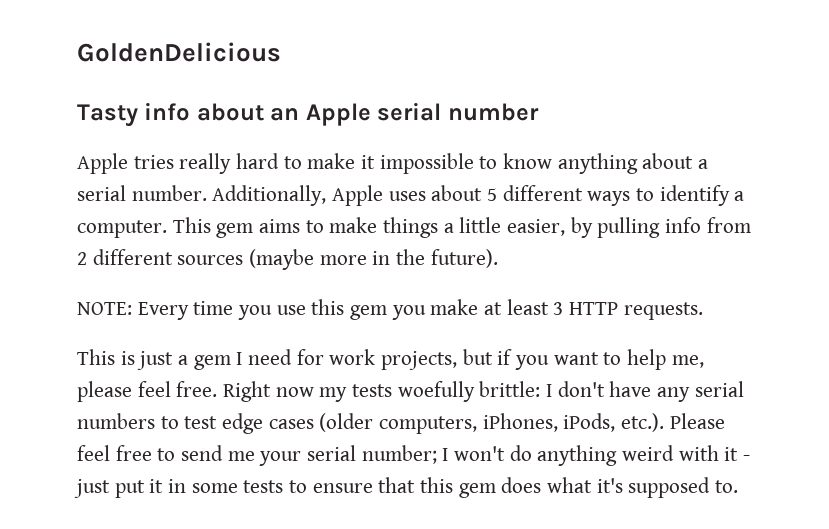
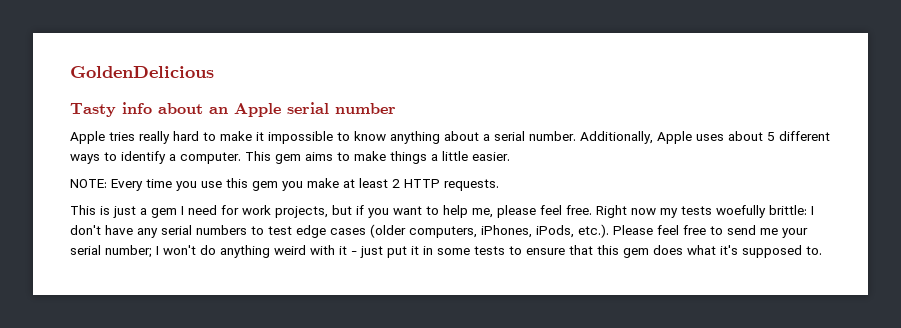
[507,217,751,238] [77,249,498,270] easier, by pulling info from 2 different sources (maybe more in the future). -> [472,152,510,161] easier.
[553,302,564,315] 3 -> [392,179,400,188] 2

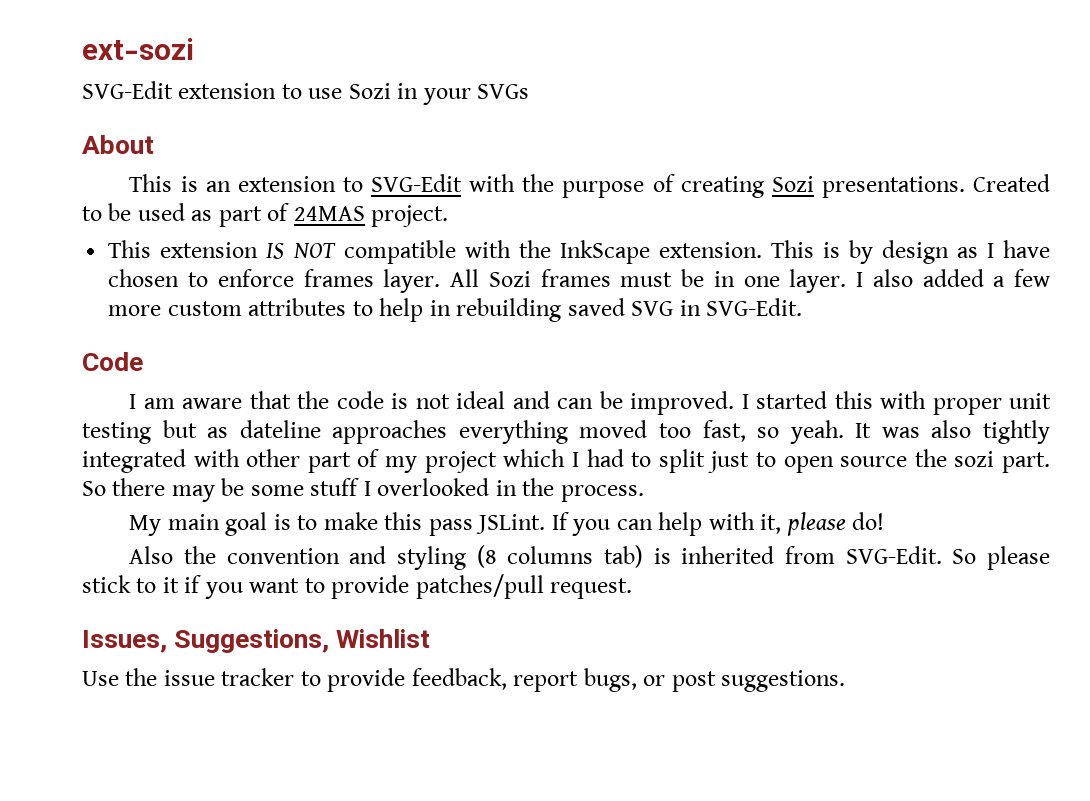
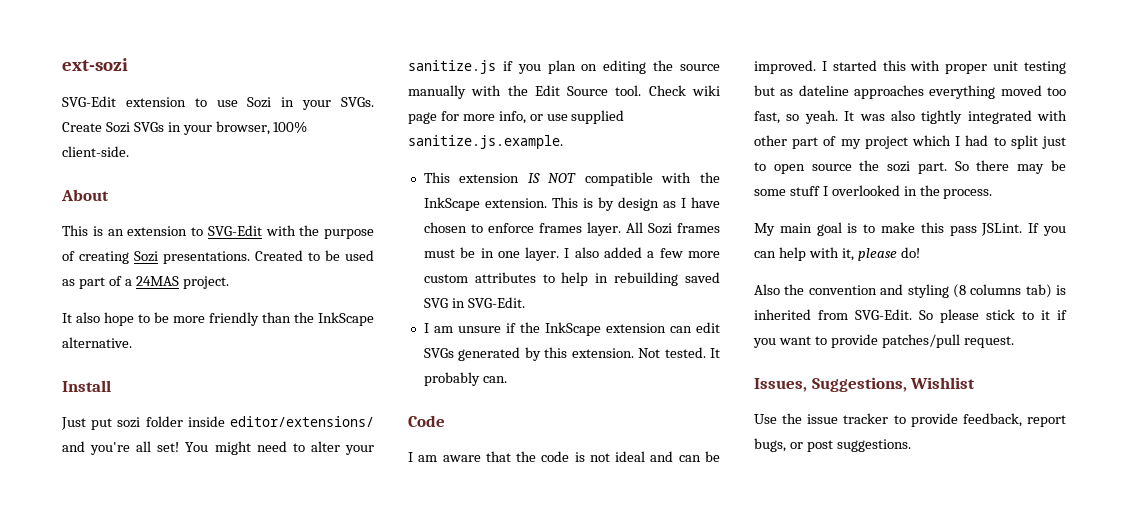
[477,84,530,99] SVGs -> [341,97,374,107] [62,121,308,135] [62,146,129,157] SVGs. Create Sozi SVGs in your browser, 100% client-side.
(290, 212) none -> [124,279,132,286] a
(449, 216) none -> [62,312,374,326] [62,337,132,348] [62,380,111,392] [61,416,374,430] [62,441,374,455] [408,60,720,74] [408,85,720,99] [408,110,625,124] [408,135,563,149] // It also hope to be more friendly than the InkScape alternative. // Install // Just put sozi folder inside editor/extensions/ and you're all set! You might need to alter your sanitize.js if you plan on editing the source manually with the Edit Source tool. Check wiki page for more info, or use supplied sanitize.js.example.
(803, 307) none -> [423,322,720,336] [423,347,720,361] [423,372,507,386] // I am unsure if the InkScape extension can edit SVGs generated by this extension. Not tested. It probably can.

[Requirement] Return the full listing above verbatim, please, but without its images.

[Response]
[507,217,751,238] [77,249,498,270] easier, by pulling info from 2 different sources (maybe more in the future). -> [472,152,510,161] easier.
[553,302,564,315] 3 -> [392,179,400,188] 2

[477,84,530,99] SVGs -> [341,97,374,107] [62,121,308,135] [62,146,129,157] SVGs. Create Sozi SVGs in your browser, 100% client-side.
(290, 212) none -> [124,279,132,286] a
(449, 216) none -> [62,312,374,326] [62,337,132,348] [62,380,111,392] [61,416,374,430] [62,441,374,455] [408,60,720,74] [408,85,720,99] [408,110,625,124] [408,135,563,149] // It also hope to be more friendly than the InkScape alternative. // Install // Just put sozi folder inside editor/extensions/ and you're all set! You might need to alter your sanitize.js if you plan on editing the source manually with the Edit Source tool. Check wiki page for more info, or use supplied sanitize.js.example.
(803, 307) none -> [423,322,720,336] [423,347,720,361] [423,372,507,386] // I am unsure if the InkScape extension can edit SVGs generated by this extension. Not tested. It probably can.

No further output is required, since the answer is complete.